▼▼▼

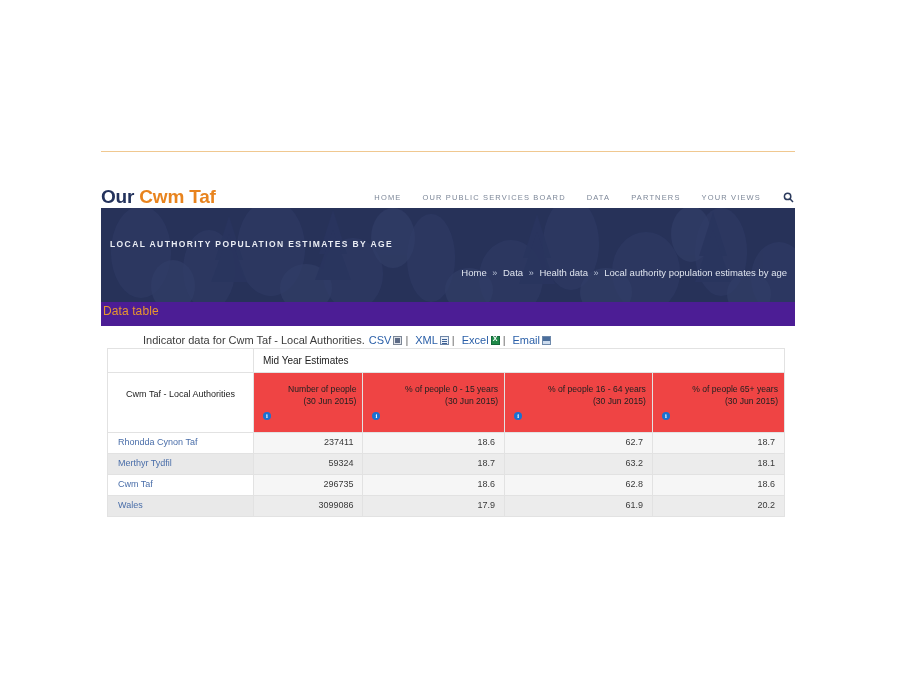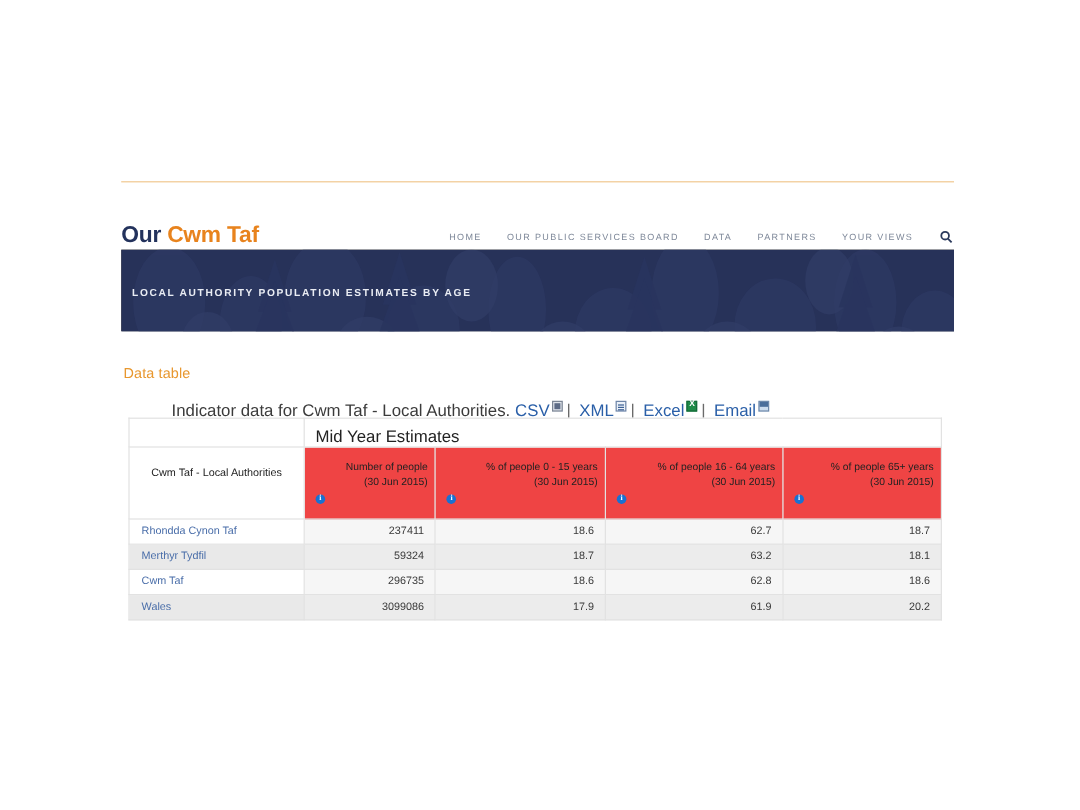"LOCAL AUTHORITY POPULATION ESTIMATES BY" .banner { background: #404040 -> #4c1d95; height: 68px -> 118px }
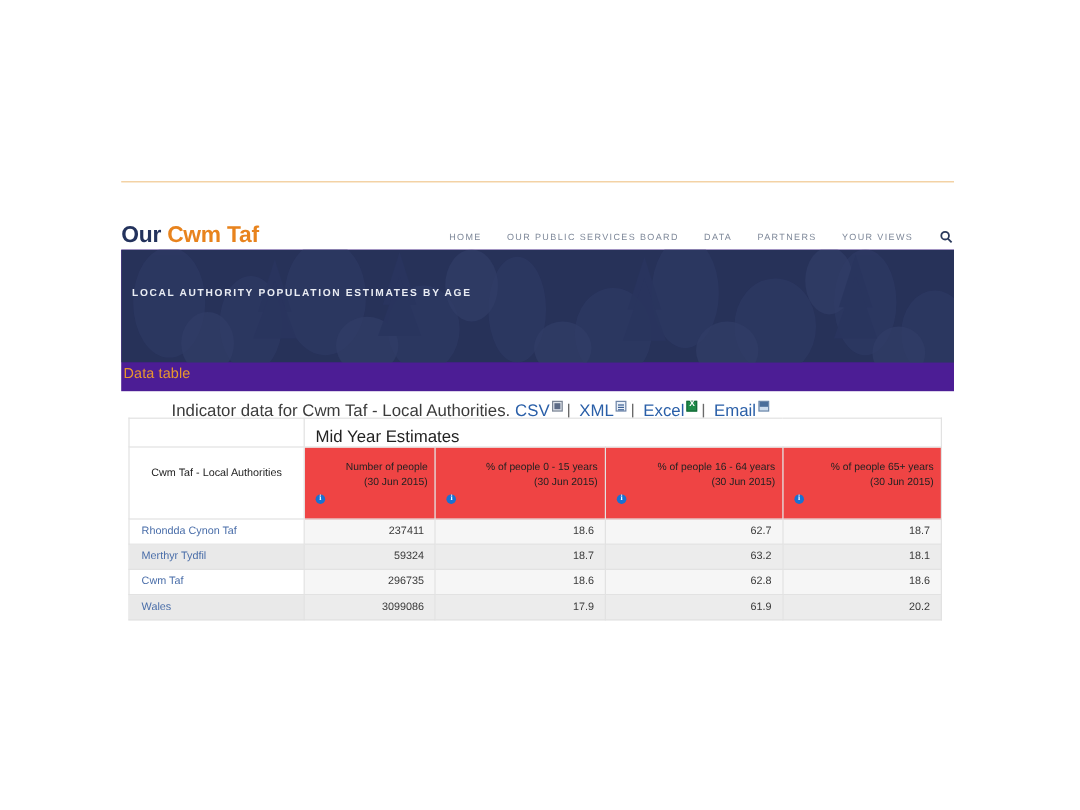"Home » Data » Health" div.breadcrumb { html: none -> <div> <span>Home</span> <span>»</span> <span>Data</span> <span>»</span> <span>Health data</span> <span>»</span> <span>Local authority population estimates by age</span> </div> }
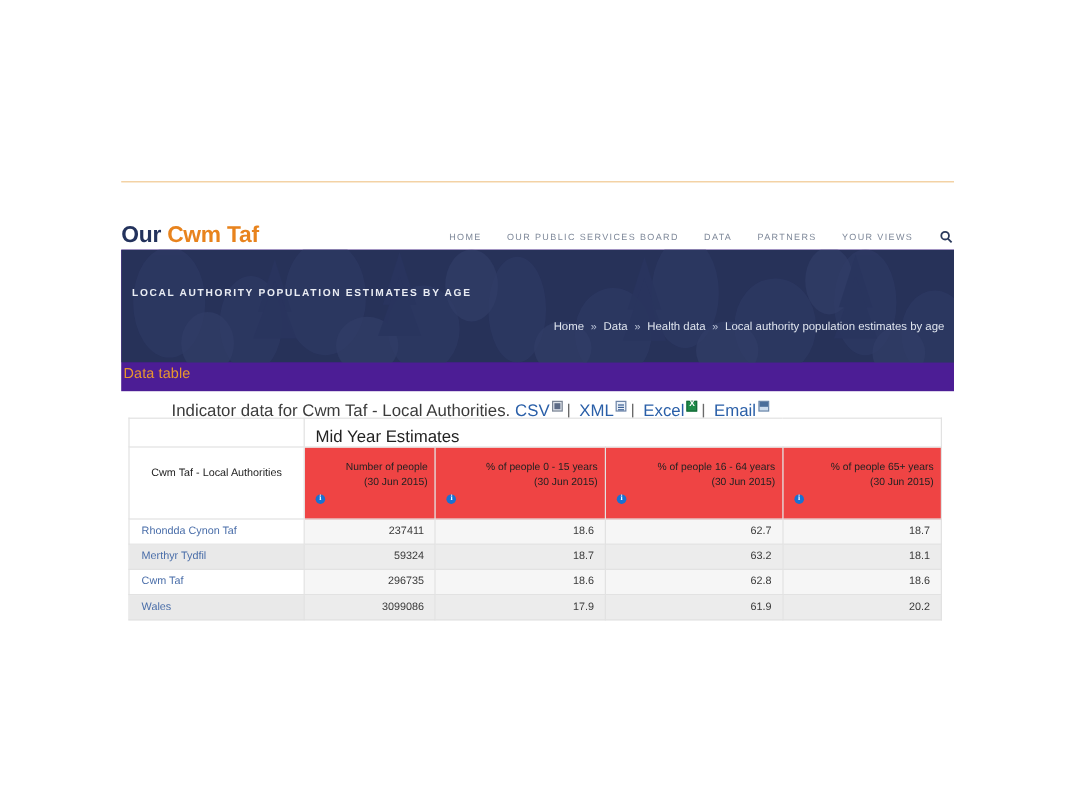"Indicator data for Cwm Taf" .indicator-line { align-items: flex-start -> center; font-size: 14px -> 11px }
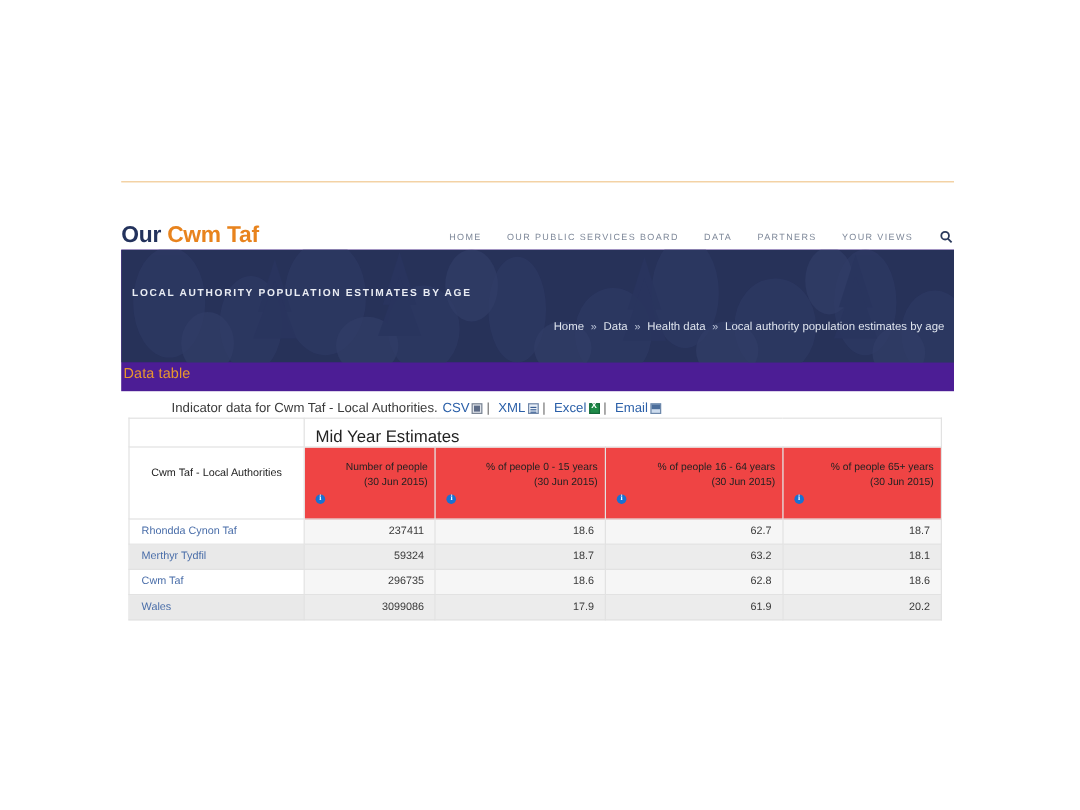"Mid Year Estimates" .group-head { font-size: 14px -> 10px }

▲▲▲
▼▼▼

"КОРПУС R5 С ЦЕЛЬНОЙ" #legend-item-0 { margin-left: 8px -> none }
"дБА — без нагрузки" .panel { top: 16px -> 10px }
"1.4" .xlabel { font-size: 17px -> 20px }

▲▲▲

- Task instructions -
Skipping the pictures, print the lines in the listing above exactly as written, starting at the line with "background: #404040 ->" and ending at the line with "14px -> 10px", both included.

- Task response -
"LOCAL AUTHORITY POPULATION ESTIMATES BY" .banner { background: #404040 -> #4c1d95; height: 68px -> 118px }
"Home » Data » Health" div.breadcrumb { html: none -> <div> <span>Home</span> <span>»</span> <span>Data</span> <span>»</span> <span>Health data</span> <span>»</span> <span>Local authority population estimates by age</span> </div> }
"Indicator data for Cwm Taf" .indicator-line { align-items: flex-start -> center; font-size: 14px -> 11px }
"Mid Year Estimates" .group-head { font-size: 14px -> 10px }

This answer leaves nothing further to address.